*PROBLEM DESCRIPTION*
Word for word, restate the listing; omit the pictures.

++++ DATA SUPPLIED ++++

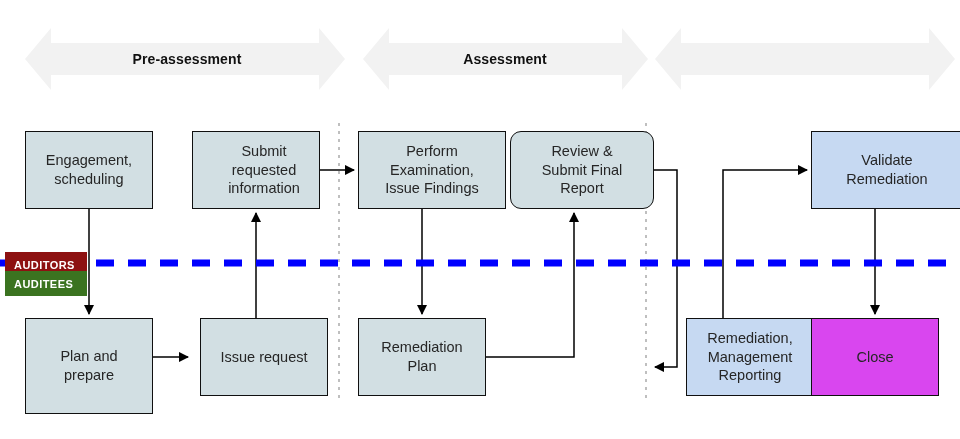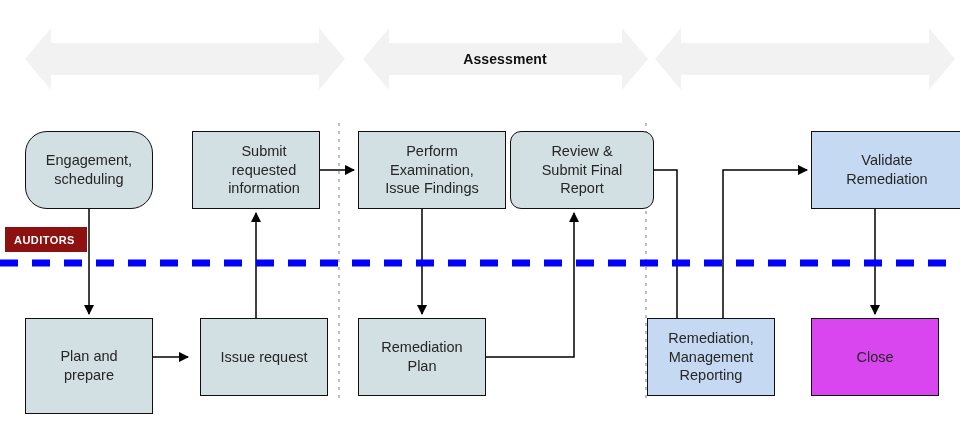--- a/index.html
+++ b/index.html
@@ -36,36 +36,37 @@
   .fill-blue{background:#c6d9f2;}
   .fill-green{background:#d946ef;}
 
   .lane-tag{
     position:absolute;z-index:6;
     box-sizing:border-box;
     display:flex;align-items:center;
     padding-left:9px;
     color:#ffffff;font-size:11px;font-weight:bold;letter-spacing:.45px;
   }
-  .tag-auditors{background:#8d1111;}
+  .tag-auditors{background:#8d1111;margin-top:25px;}
   .tag-auditees{background:#3b7320;}
 </style>
 </head>
 <body>
 
 <div id="canvas">
 
   <svg class="layer" id="arrows-layer" viewBox="0 0 960 439" preserveAspectRatio="none" aria-hidden="true">
     <g id="arrow-shapes">
         <polygon points="25,59 51,28 51,42.879999999999995 319,42.879999999999995 319,28 345,59 319,90 319,75.12 51,75.12 51,90" fill="#f2f2f2"></polygon>
         <polygon points="363,59 389,28 389,42.879999999999995 622,42.879999999999995 622,28 648,59 622,90 622,75.12 389,75.12 389,90" fill="#f2f2f2"></polygon>
         <polygon points="655,59 681,28 681,42.879999999999995 929,42.879999999999995 929,28 955,59 929,90 929,75.12 681,75.12 681,90" fill="#f2f2f2"></polygon>
       </g>
   </svg>
 
+  <div class="phase-label" style="left:187px;top:59px;">Pre-assessment</div>
   <div class="phase-label" style="left:505px;top:59px;">Assessment</div>
 
   <svg class="layer" id="connectors-layer" viewBox="0 0 960 439" preserveAspectRatio="none" aria-hidden="true">
     <defs>
       <marker id="ah" viewBox="0 0 10 10" refX="9" refY="5" markerWidth="7" markerHeight="7" orient="auto-start-reverse">
         <path d="M 0 0 L 10 5 L 0 10 z" fill="#000000"></path>
       </marker>
     </defs>
     <g id="separator-shapes">
         <line x1="339" y1="123" x2="339" y2="400" stroke="#bfbfbf" stroke-width="2" stroke-dasharray="3 5"></line>
@@ -84,23 +85,24 @@
       </g>
   </svg>
 
   <svg class="layer" id="divider-layer" viewBox="0 0 960 439" preserveAspectRatio="none" aria-hidden="true">
     <g id="divider-shape">
         <line x1="0" y1="263" x2="960" y2="263" stroke="#0000ff" stroke-width="7" stroke-dasharray="18 14"></line>
       </g>
   </svg>
 
   <div class="lane-tag tag-auditors" style="left:5px;top:227px;width:82px;height:25px;">AUDITORS</div>
+  <div class="lane-tag tag-auditees" style="left:5px;top:271px;width:82px;height:25px;">AUDITEES</div>
 
   <div id="nodes-host">
-      <div class="node fill-steel" style="left: 25px; top: 131px; width: 128px; height: 78px; border-radius: 22px;">
+      <div class="node fill-steel" style="left: 25px; top: 131px; width: 128px; height: 78px;">
         <span>Engagement,
 scheduling</span>
       </div>
       <div class="node fill-steel" style="left: 192px; top: 131px; width: 128px; height: 78px; padding-left: 20px;">
         <span>Submit
 requested
 information</span>
       </div>
       <div class="node fill-steel" style="left: 358px; top: 131px; width: 148px; height: 78px;">
         <span>Perform
@@ -120,21 +122,21 @@
         <span>Plan and
 prepare</span>
       </div>
       <div class="node fill-steel" style="left: 200px; top: 318px; width: 128px; height: 78px;">
         <span>Issue request</span>
       </div>
       <div class="node fill-steel" style="left: 358px; top: 318px; width: 128px; height: 78px;">
         <span>Remediation
 Plan</span>
       </div>
-      <div class="node fill-blue" style="left: 647px; top: 318px; width: 128px; height: 78px;">
+      <div class="node fill-blue" style="left: 686px; top: 318px; width: 128px; height: 78px;">
         <span>Remediation,
 Management
 Reporting</span>
       </div>
       <div class="node fill-green" style="left: 811px; top: 318px; width: 128px; height: 78px;">
         <span>Close</span>
       </div>
     </div>
 
 </div>

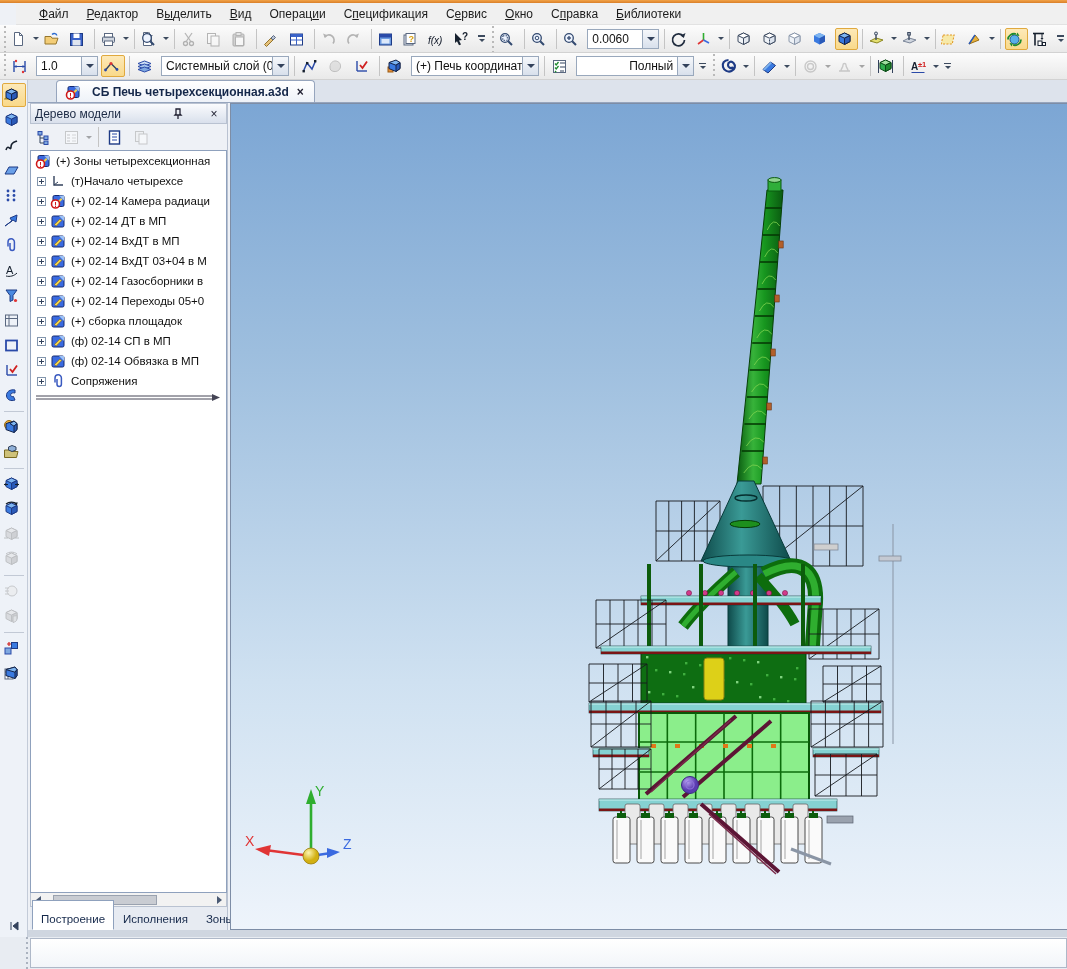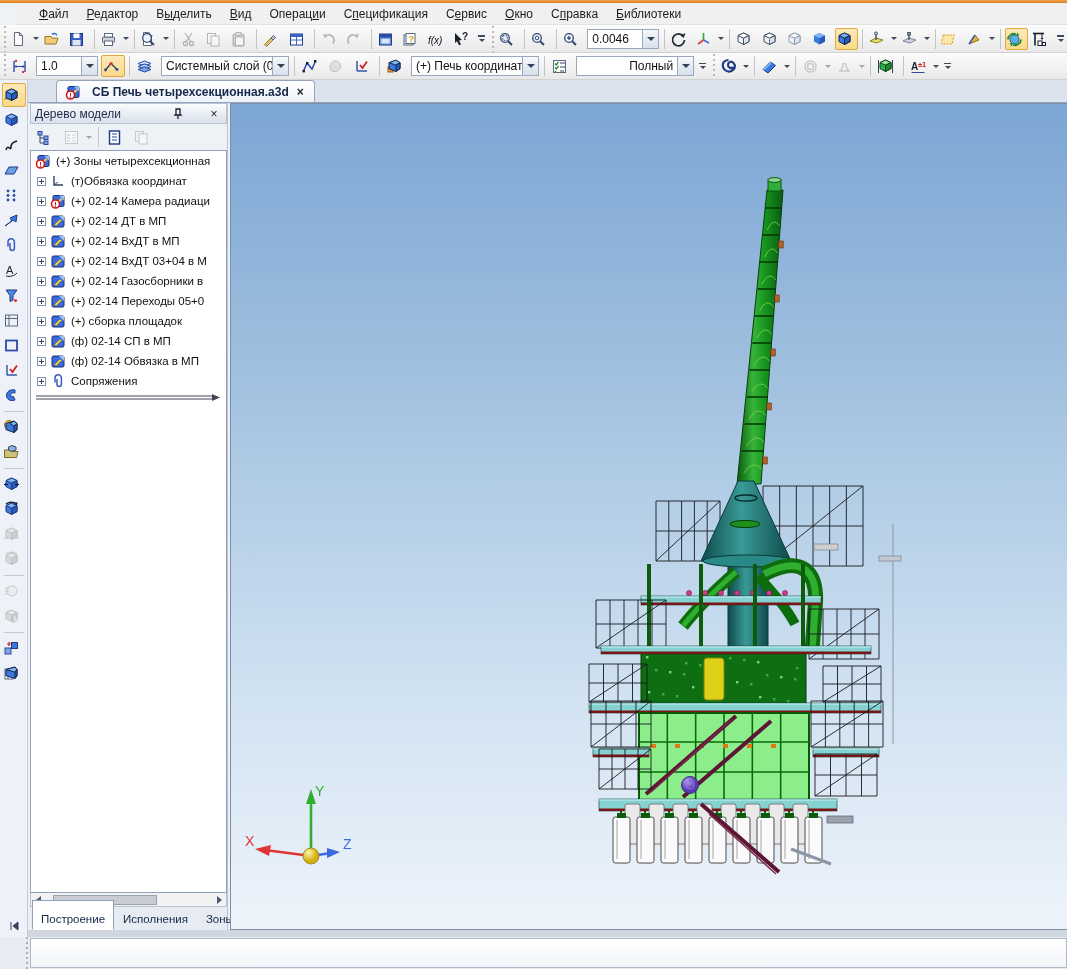--- a/index.html
+++ b/index.html
@@ -260,21 +260,21 @@
     <div class="sep"></div>
     <div class="tbtn">
       <span class="tic"><svg width="17" height="17" viewBox="0 0 17 17">
           <circle cx="7" cy="7" r="4.3" fill="#eef4ff" stroke="#334a70" stroke-width="1.3"></circle>
           <line x1="10.2" y1="10.2" x2="14" y2="14" stroke="#334a70" stroke-width="2"></line>
           <line x1="5" y1="7" x2="9" y2="7" stroke="#334a70" stroke-width="1.3"></line>
           <line x1="7" y1="5" x2="7" y2="9" stroke="#334a70" stroke-width="1.3"></line>
         </svg></span>
     </div>
     <div class="combo" style="width: 72px;">
-      <span class="cval" style="width: 55px;">0.0046</span>
+      <span class="cval" style="width: 55px;">0.0060</span>
       <span class="cbtn">
         <i></i>
       </span>
     </div>
     <div class="sep"></div>
     <div class="tbtn">
       <span class="tic"><svg width="17" height="17" viewBox="0 0 17 17">
           <path d="M13.5 5.5A6 6 0 1 0 14.5 9" fill="none" stroke="#202c3e" stroke-width="1.7"></path>
           <path d="M15.5 2 13.8 7 10.5 4.5z" fill="#202c3e"></path>
         </svg></span>
@@ -762,21 +762,21 @@
             <text x="4.3" y="14" font-size="7.5" font-weight="bold" fill="#d01818">!</text>
           </svg></span>
         <span class="tlabel">(+) Зоны четырехсекционная</span>
       </div>
       <div class="trow">
         <span class="expander"></span>
         <span class="tic"><svg width="17" height="17" viewBox="0 0 17 17">
             <path d="M4 3v9h9" fill="none" stroke="#33425c" stroke-width="1.4"></path>
             <path d="M4 12 8 9" stroke="#33425c"></path>
           </svg></span>
-        <span class="tlabel">(т)Обвязка координат</span>
+        <span class="tlabel">(т)Начало четырехсе</span>
       </div>
       <div class="trow">
         <span class="expander"></span>
         <span class="tic"><svg width="17" height="17" viewBox="0 0 17 17">
             <rect x="3" y="2.5" width="11" height="11" rx="1.5" fill="#3a6ae0" stroke="#152a70"></rect>
             <path d="M9 2.5h5v5z" fill="#9ec2f4"></path>
             <path d="M6 10 11 5l1.4 1.4-5 5z" fill="#f2d34c"></path>
             <circle cx="5.5" cy="11" r="4" fill="#fff" stroke="#d01818" stroke-width="1.6"></circle>
             <text x="4.3" y="14" font-size="7.5" font-weight="bold" fill="#d01818">!</text>
           </svg></span>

++++

*ANSWER SECTION*
--- a/index.html
+++ b/index.html
@@ -36,36 +36,37 @@
   .fill-blue{background:#c6d9f2;}
   .fill-green{background:#d946ef;}
 
   .lane-tag{
     position:absolute;z-index:6;
     box-sizing:border-box;
     display:flex;align-items:center;
     padding-left:9px;
     color:#ffffff;font-size:11px;font-weight:bold;letter-spacing:.45px;
   }
-  .tag-auditors{background:#8d1111;}
+  .tag-auditors{background:#8d1111;margin-top:25px;}
   .tag-auditees{background:#3b7320;}
 </style>
 </head>
 <body>
 
 <div id="canvas">
 
   <svg class="layer" id="arrows-layer" viewBox="0 0 960 439" preserveAspectRatio="none" aria-hidden="true">
     <g id="arrow-shapes">
         <polygon points="25,59 51,28 51,42.879999999999995 319,42.879999999999995 319,28 345,59 319,90 319,75.12 51,75.12 51,90" fill="#f2f2f2"></polygon>
         <polygon points="363,59 389,28 389,42.879999999999995 622,42.879999999999995 622,28 648,59 622,90 622,75.12 389,75.12 389,90" fill="#f2f2f2"></polygon>
         <polygon points="655,59 681,28 681,42.879999999999995 929,42.879999999999995 929,28 955,59 929,90 929,75.12 681,75.12 681,90" fill="#f2f2f2"></polygon>
       </g>
   </svg>
 
+  <div class="phase-label" style="left:187px;top:59px;">Pre-assessment</div>
   <div class="phase-label" style="left:505px;top:59px;">Assessment</div>
 
   <svg class="layer" id="connectors-layer" viewBox="0 0 960 439" preserveAspectRatio="none" aria-hidden="true">
     <defs>
       <marker id="ah" viewBox="0 0 10 10" refX="9" refY="5" markerWidth="7" markerHeight="7" orient="auto-start-reverse">
         <path d="M 0 0 L 10 5 L 0 10 z" fill="#000000"></path>
       </marker>
     </defs>
     <g id="separator-shapes">
         <line x1="339" y1="123" x2="339" y2="400" stroke="#bfbfbf" stroke-width="2" stroke-dasharray="3 5"></line>
@@ -84,23 +85,24 @@
       </g>
   </svg>
 
   <svg class="layer" id="divider-layer" viewBox="0 0 960 439" preserveAspectRatio="none" aria-hidden="true">
     <g id="divider-shape">
         <line x1="0" y1="263" x2="960" y2="263" stroke="#0000ff" stroke-width="7" stroke-dasharray="18 14"></line>
       </g>
   </svg>
 
   <div class="lane-tag tag-auditors" style="left:5px;top:227px;width:82px;height:25px;">AUDITORS</div>
+  <div class="lane-tag tag-auditees" style="left:5px;top:271px;width:82px;height:25px;">AUDITEES</div>
 
   <div id="nodes-host">
-      <div class="node fill-steel" style="left: 25px; top: 131px; width: 128px; height: 78px; border-radius: 22px;">
+      <div class="node fill-steel" style="left: 25px; top: 131px; width: 128px; height: 78px;">
         <span>Engagement,
 scheduling</span>
       </div>
       <div class="node fill-steel" style="left: 192px; top: 131px; width: 128px; height: 78px; padding-left: 20px;">
         <span>Submit
 requested
 information</span>
       </div>
       <div class="node fill-steel" style="left: 358px; top: 131px; width: 148px; height: 78px;">
         <span>Perform
@@ -120,21 +122,21 @@
         <span>Plan and
 prepare</span>
       </div>
       <div class="node fill-steel" style="left: 200px; top: 318px; width: 128px; height: 78px;">
         <span>Issue request</span>
       </div>
       <div class="node fill-steel" style="left: 358px; top: 318px; width: 128px; height: 78px;">
         <span>Remediation
 Plan</span>
       </div>
-      <div class="node fill-blue" style="left: 647px; top: 318px; width: 128px; height: 78px;">
+      <div class="node fill-blue" style="left: 686px; top: 318px; width: 128px; height: 78px;">
         <span>Remediation,
 Management
 Reporting</span>
       </div>
       <div class="node fill-green" style="left: 811px; top: 318px; width: 128px; height: 78px;">
         <span>Close</span>
       </div>
     </div>
 
 </div>

--- a/index.html
+++ b/index.html
@@ -260,21 +260,21 @@
     <div class="sep"></div>
     <div class="tbtn">
       <span class="tic"><svg width="17" height="17" viewBox="0 0 17 17">
           <circle cx="7" cy="7" r="4.3" fill="#eef4ff" stroke="#334a70" stroke-width="1.3"></circle>
           <line x1="10.2" y1="10.2" x2="14" y2="14" stroke="#334a70" stroke-width="2"></line>
           <line x1="5" y1="7" x2="9" y2="7" stroke="#334a70" stroke-width="1.3"></line>
           <line x1="7" y1="5" x2="7" y2="9" stroke="#334a70" stroke-width="1.3"></line>
         </svg></span>
     </div>
     <div class="combo" style="width: 72px;">
-      <span class="cval" style="width: 55px;">0.0046</span>
+      <span class="cval" style="width: 55px;">0.0060</span>
       <span class="cbtn">
         <i></i>
       </span>
     </div>
     <div class="sep"></div>
     <div class="tbtn">
       <span class="tic"><svg width="17" height="17" viewBox="0 0 17 17">
           <path d="M13.5 5.5A6 6 0 1 0 14.5 9" fill="none" stroke="#202c3e" stroke-width="1.7"></path>
           <path d="M15.5 2 13.8 7 10.5 4.5z" fill="#202c3e"></path>
         </svg></span>
@@ -762,21 +762,21 @@
             <text x="4.3" y="14" font-size="7.5" font-weight="bold" fill="#d01818">!</text>
           </svg></span>
         <span class="tlabel">(+) Зоны четырехсекционная</span>
       </div>
       <div class="trow">
         <span class="expander"></span>
         <span class="tic"><svg width="17" height="17" viewBox="0 0 17 17">
             <path d="M4 3v9h9" fill="none" stroke="#33425c" stroke-width="1.4"></path>
             <path d="M4 12 8 9" stroke="#33425c"></path>
           </svg></span>
-        <span class="tlabel">(т)Обвязка координат</span>
+        <span class="tlabel">(т)Начало четырехсе</span>
       </div>
       <div class="trow">
         <span class="expander"></span>
         <span class="tic"><svg width="17" height="17" viewBox="0 0 17 17">
             <rect x="3" y="2.5" width="11" height="11" rx="1.5" fill="#3a6ae0" stroke="#152a70"></rect>
             <path d="M9 2.5h5v5z" fill="#9ec2f4"></path>
             <path d="M6 10 11 5l1.4 1.4-5 5z" fill="#f2d34c"></path>
             <circle cx="5.5" cy="11" r="4" fill="#fff" stroke="#d01818" stroke-width="1.6"></circle>
             <text x="4.3" y="14" font-size="7.5" font-weight="bold" fill="#d01818">!</text>
           </svg></span>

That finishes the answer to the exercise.